● **EXERCISE AIM**
Would you print all of the entries exactly, please, but without their pictures?

● **EXCERPTED RECORDS**
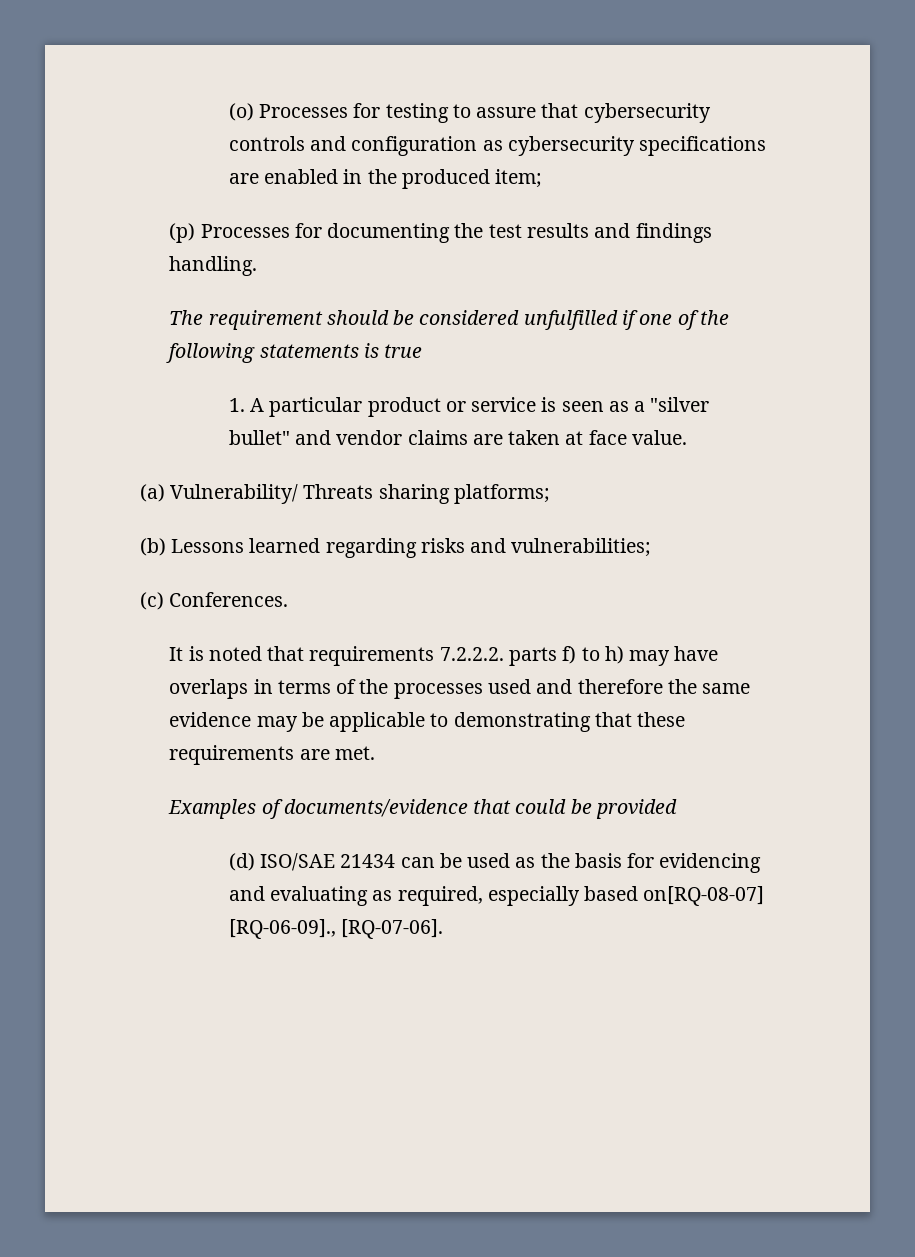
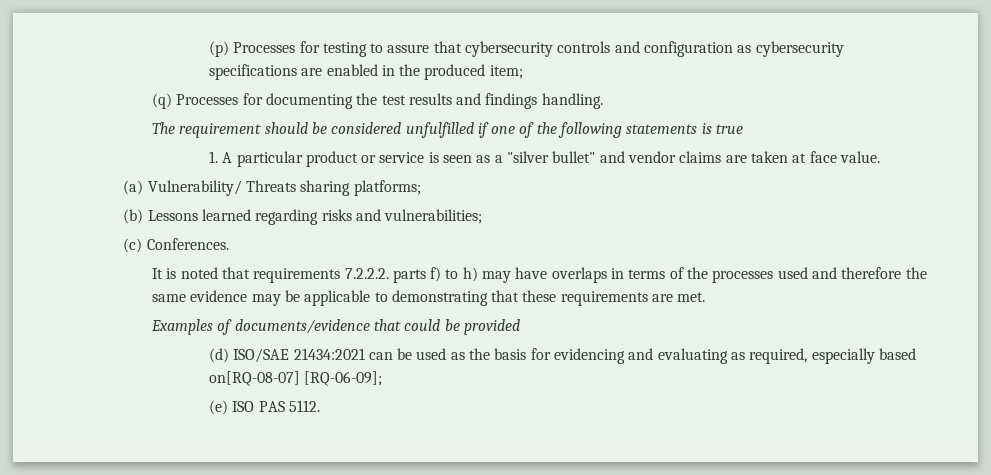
- (o) Processes for testing to assure that cybersecurity controls and configuration as cybersecurity specifications are enabled in the produced item;
+ (p) Processes for testing to assure that cybersecurity controls and configuration as cybersecurity specifications are enabled in the produced item;
- (p) Processes for documenting the test results and findings handling.
+ (q) Processes for documenting the test results and findings handling.
- (d) ISO/SAE 21434 can be used as the basis for evidencing and evaluating as required, especially based on[RQ-08-07] [RQ-06-09]., [RQ-07-06].
+ (d) ISO/SAE 21434:2021 can be used as the basis for evidencing and evaluating as required, especially based on[RQ-08-07] [RQ-06-09];
+ (e) ISO PAS 5112.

● **RESPONSE**
- (o) Processes for testing to assure that cybersecurity controls and configuration as cybersecurity specifications are enabled in the produced item;
+ (p) Processes for testing to assure that cybersecurity controls and configuration as cybersecurity specifications are enabled in the produced item;
- (p) Processes for documenting the test results and findings handling.
+ (q) Processes for documenting the test results and findings handling.
- (d) ISO/SAE 21434 can be used as the basis for evidencing and evaluating as required, especially based on[RQ-08-07] [RQ-06-09]., [RQ-07-06].
+ (d) ISO/SAE 21434:2021 can be used as the basis for evidencing and evaluating as required, especially based on[RQ-08-07] [RQ-06-09];
+ (e) ISO PAS 5112.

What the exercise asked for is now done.